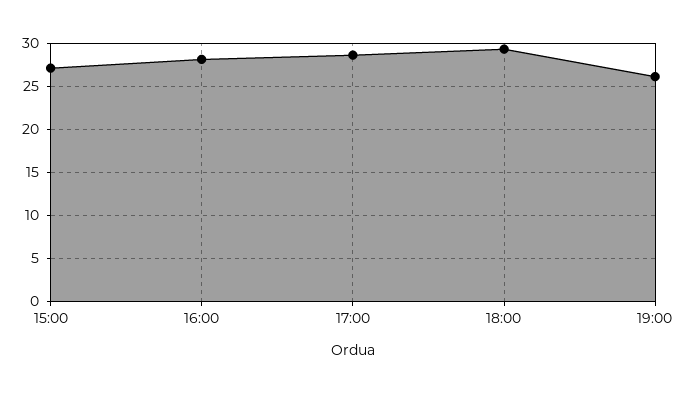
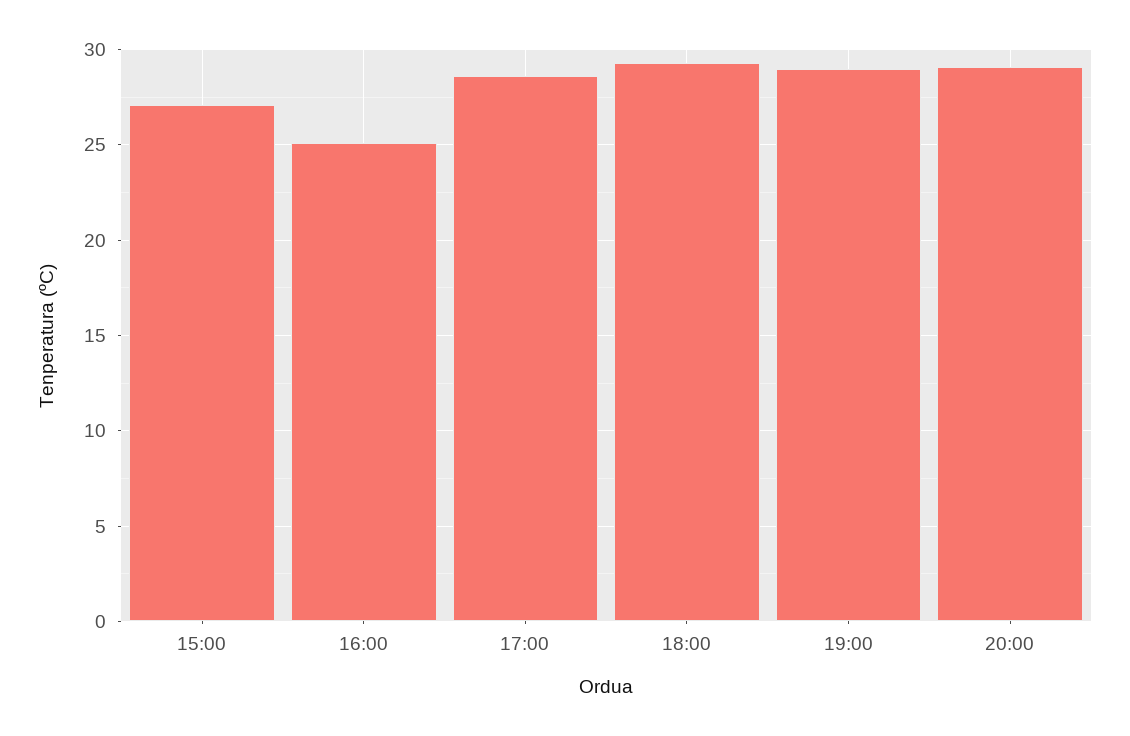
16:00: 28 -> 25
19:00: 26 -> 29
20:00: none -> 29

•••••

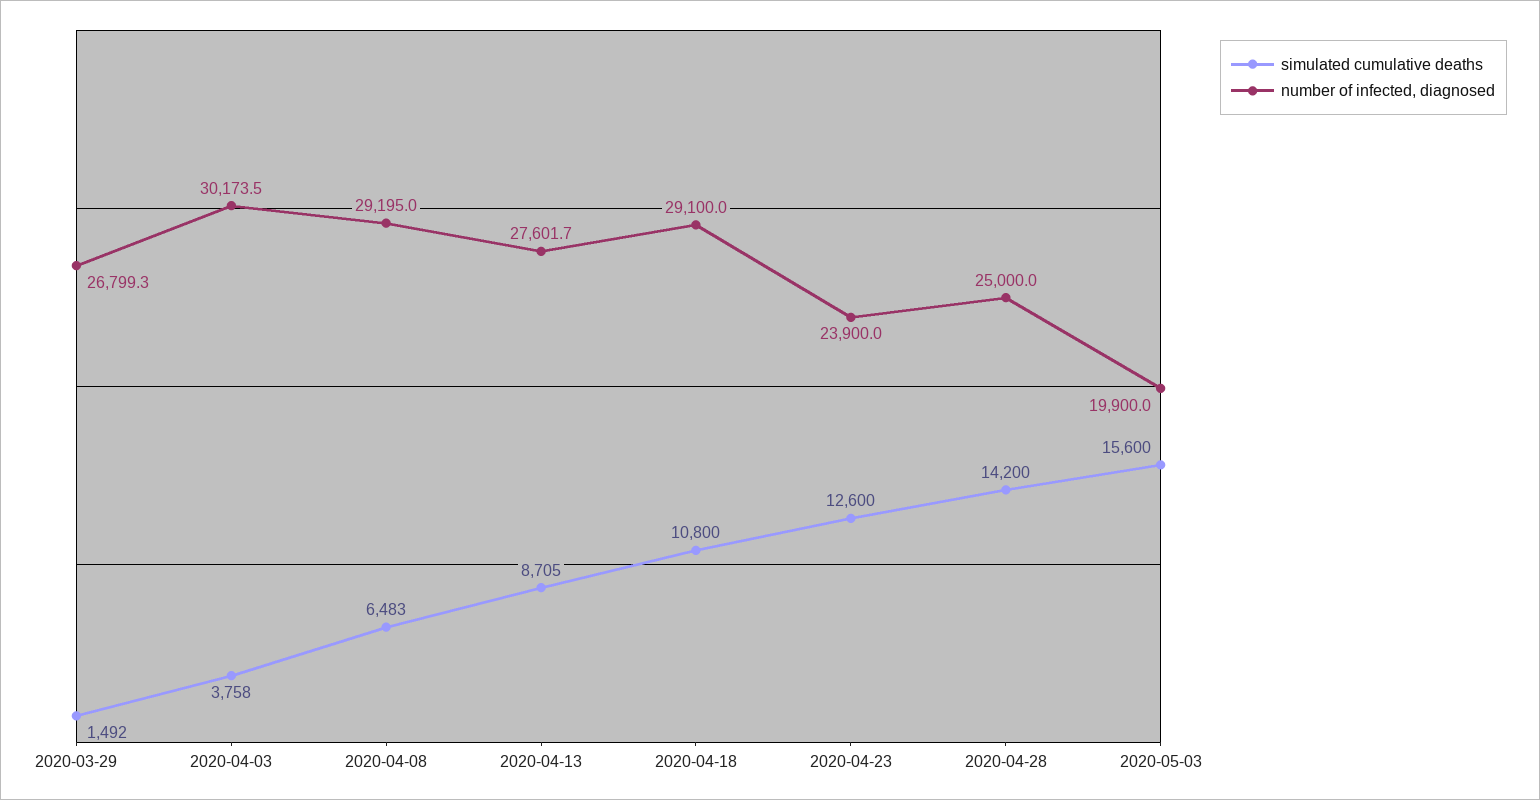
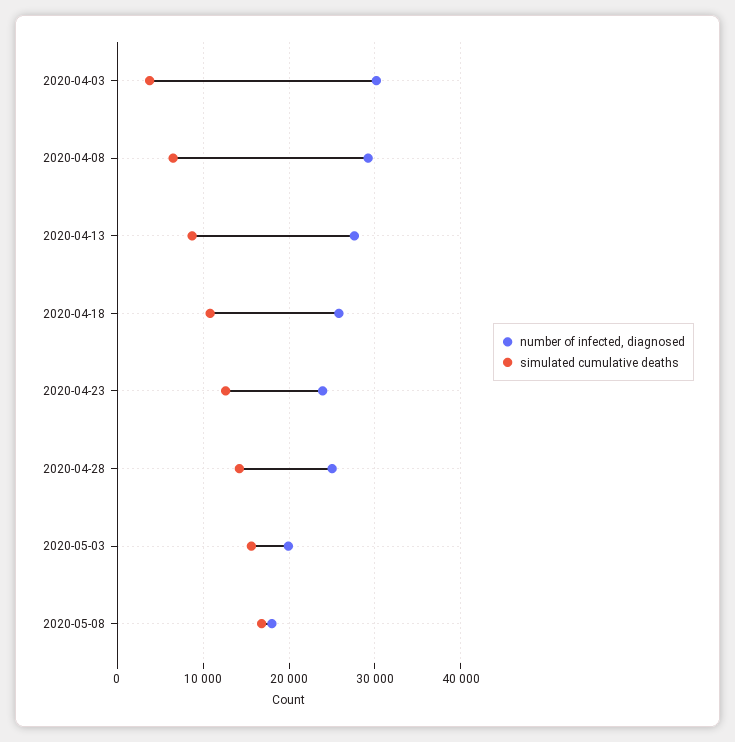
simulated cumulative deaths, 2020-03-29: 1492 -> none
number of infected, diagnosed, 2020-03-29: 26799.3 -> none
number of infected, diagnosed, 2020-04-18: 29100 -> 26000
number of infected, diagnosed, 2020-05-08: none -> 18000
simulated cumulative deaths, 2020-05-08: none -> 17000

•••••

TASK ITEM:
Nothing but the lines above from the one containing "number of infected, diagnosed, 2020-03-29: 26799.3" through the one containing "simulated cumulative deaths, 2020-05-08: none" should appear in the answer, each repeated exactly.

EXERCISE OUTPUT:
number of infected, diagnosed, 2020-03-29: 26799.3 -> none
number of infected, diagnosed, 2020-04-18: 29100 -> 26000
number of infected, diagnosed, 2020-05-08: none -> 18000
simulated cumulative deaths, 2020-05-08: none -> 17000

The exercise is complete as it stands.